Il ne se trouvait jamais seul dans la chambre, il le savait. Quelqu’un restait toujours assis à son chevet. Il ouvrait les yeux et c’était pour voir maman, papa ou l’une des filles. Même parfois l’un des frères, malgré l’épouse et l’ouvrage qu’il avait fallu délaisser pour venir. C’était un réconfort pour Alvin, mais aussi un souci. Il se disait constamment qu’il devrait se dépêcher de mourir afin qu’ils puissent tous retourner à leurs vies coutumières.
Cet après-midi, c’était Mesure qui se tenait à son chevet. Alvin lui avait donné le bonjour, mais ils n’avaient pas grand-chose à se dire. « Comment va ?
— J’vais mourir, merci, et toi ? » Pas facile de bavarder longtemps sur ce ton. Mesure lui avait raconté comment, avec les bessons, ils avaient essayé de fabriquer une meule courante.

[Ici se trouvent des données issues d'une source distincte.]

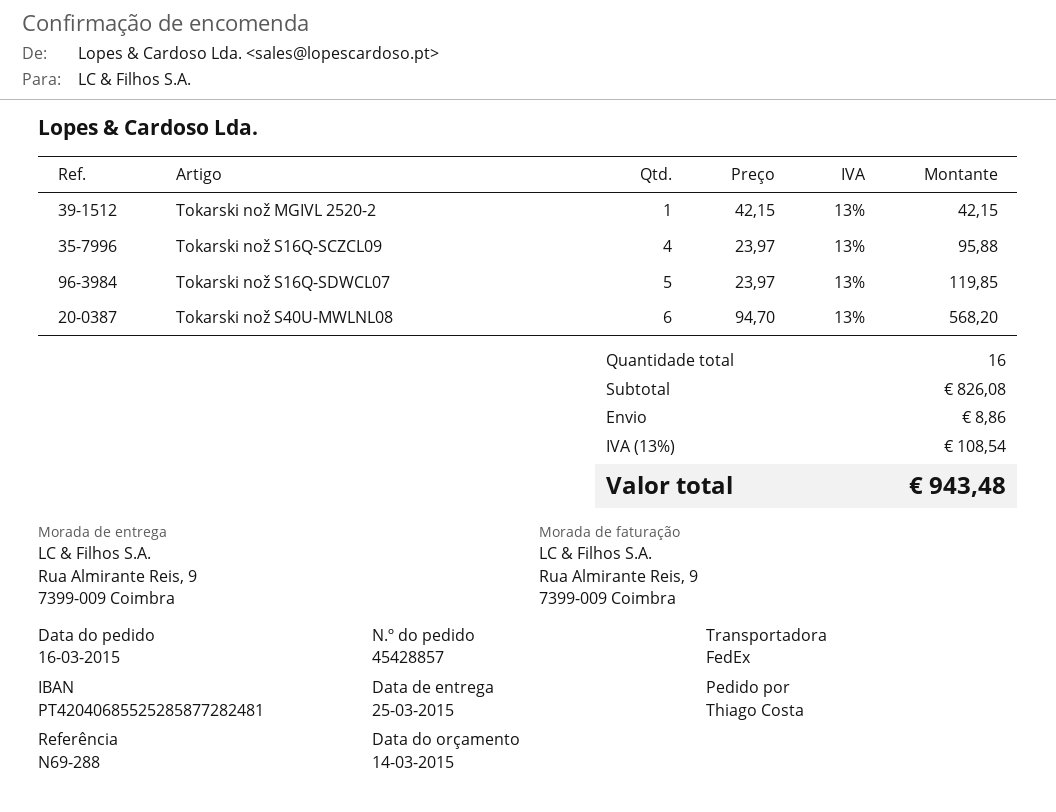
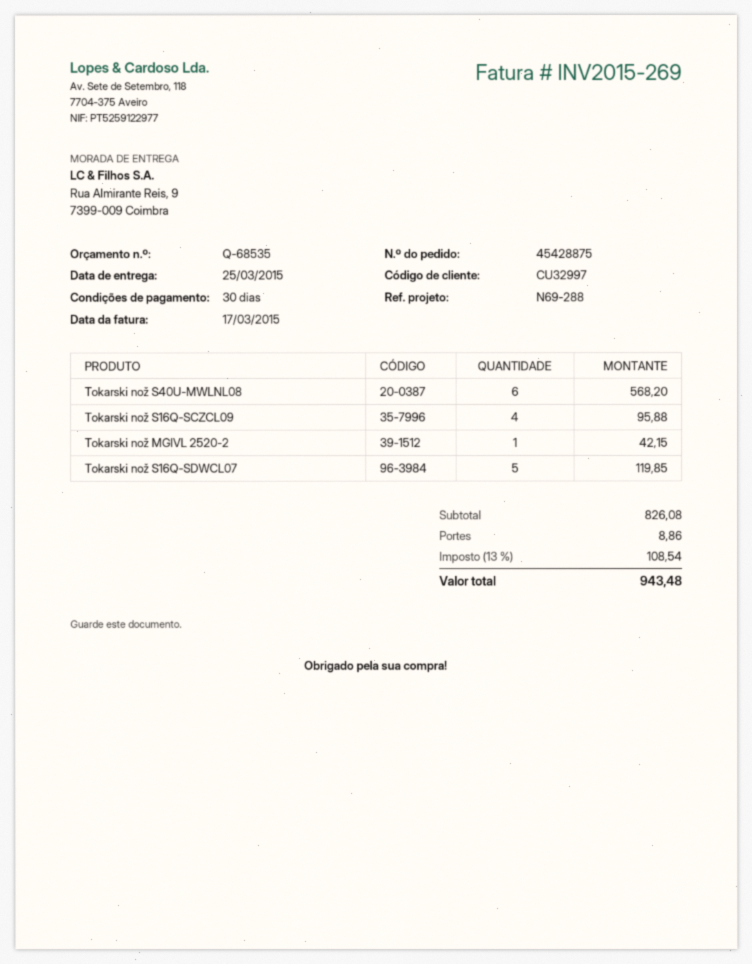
order number: 45428857 -> 45428875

Choisi une pierre plus tendre que celle à laquelle s’était attaqué Alvin, et pourtant ils avaient eu un mal de chien à tailler dedans. « On a fini par abandonner, conclut Mesure. Ça attendra que tu remontes là-haut pour nous en ram’ner une toi-même. »
Alvin n’avait pas répondu, et ni l’un ni l’autre n’avait décroché un mot depuis. Allongé sur sa couche, en sueur, Alvin sentait dans son os la pourriture qui s’étendait lentement, sûrement. Son frère, assis, lui tenait délicatement la main.

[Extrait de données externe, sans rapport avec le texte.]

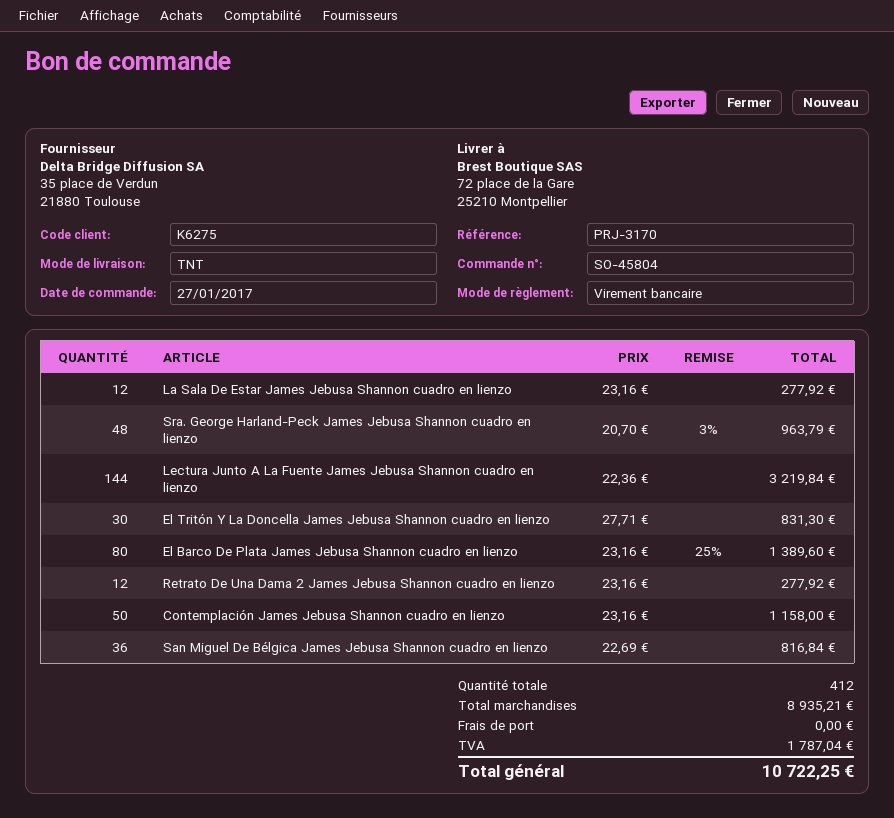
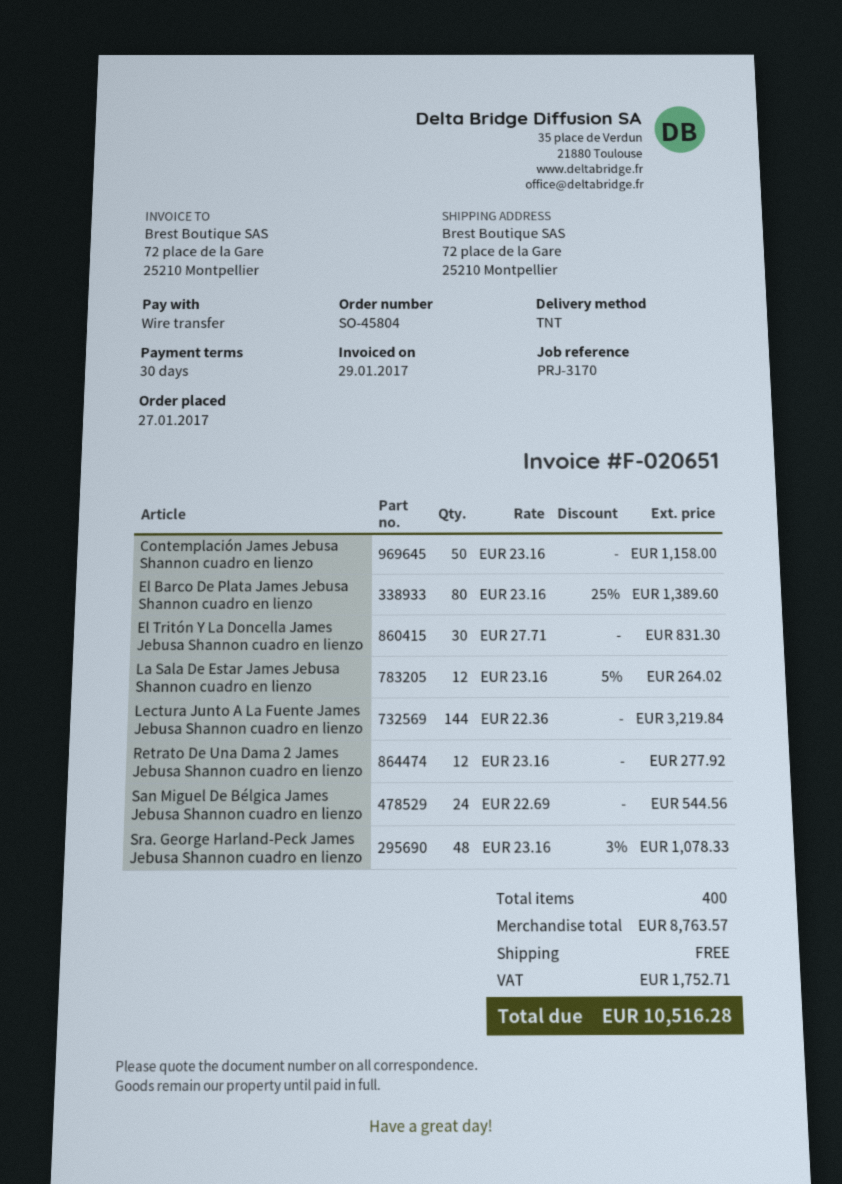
La Sala De Estar James Jebusa Shannon cuadro en lienzo: 12 x 23.16 = 277.92 -> 12 x 23.16 - 5% = 264.02
Sra. George Harland-Peck James Jebusa Shannon cuadro en lienzo: 48 x 20.70 - 3% = 963.79 -> 48 x 23.16 - 3% = 1078.33
San Miguel De Bélgica James Jebusa Shannon cuadro en lienzo: 36 x 22.69 = 816.84 -> 24 x 22.69 = 544.56
total quantity: 412 -> 400
subtotal: 8935.21 -> 8763.57
tax: 1787.04 -> 1752.71
total: 10722.25 -> 10516.28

Mesure se mit à siffloter.
Le son surprit Alvin. Il était si absorbé par ce qui se passait en lui que la musique lui semblait naître à une grande distance, et il lui fallut revenir d’assez loin pour en découvrir l’origine.
« Mesure ! » s’écria-t-il, mais sa gorge n’émit qu’un chuchotement.
Le sifflement cessa. « Excuse, dit Mesure. Ça t’embête ?
— Non. »
Mesure se remit à siffler. C’était un air étrange, qu’Alvin ne se souvenait pas avoir jamais entendu. À dire vrai, ça ne ressemblait à aucun air connu. Il ne se répétait jamais, il enchaînait sans cesse de nouveaux motifs, exactement comme si Mesure l’improvisait au fil de son inspiration. Tandis qu’Alvin l’écoutait sur son lit, la mélodie semblait dessiner une carte, serpenter à travers de vastes étendues, et il commença de la suivre. Non pas qu’il voyait quoi que ce soit, comme lorsqu’on suit une véritable carte. Elle paraissait toujours lui montrer le cœur des choses, et dès qu’il pensait à un endroit précis, il y pensait comme s’il y était. Il avait l’impression de retrouver le cours des réflexions auxquelles il s’était précédemment livré, quand il cherchait un moyen d’éliminer le foyer malade de son os, sauf que maintenant il observait avec du recul, peut-être du haut d’une montagne ou dans une clairière, quelque part d’où il bénéficiait d’une vue dégagée.
Il eut alors une pensée qui ne lui était encore jamais venue. Lorsque sa jambe s’était cassée, tout le monde, devant ses chairs broyées, avait pu constater comme il était mal en point, mais personne n’avait pu l’aider en dehors de lui-même. Il avait dû guérir sa blessure de l’intérieur. Au contraire, maintenant, personne d’autre ne voyait le mal qui le rongeait. Et même si lui parvenait à le voir, il n’avait aucun moyen d’y remédier.
Alors peut-être que cette fois-ci, quelqu’un d’autre pourrait le guérir. Sans se servir d’aucune sorte de pouvoir occulte. Une bonne vieille opération chirurgicale bien saignante.
« Mesure, murmura-t-il.
— J’suis là, dit Mesure.
— J’connais un moyen d’guérir ma jambe. »
Mesure se pencha tout près. Alvin n’ouvrit pas les yeux, mais il sentit le souffle de son frère sur sa joue.
« La maladie dans mon os, ça s’étend, mais pas encore partout. J’peux rien y faire, mais j’pense que si on m’coupait c’te partie de l’os pour l’enlever d’ma jambe, après j’finirais de guérir tout seul.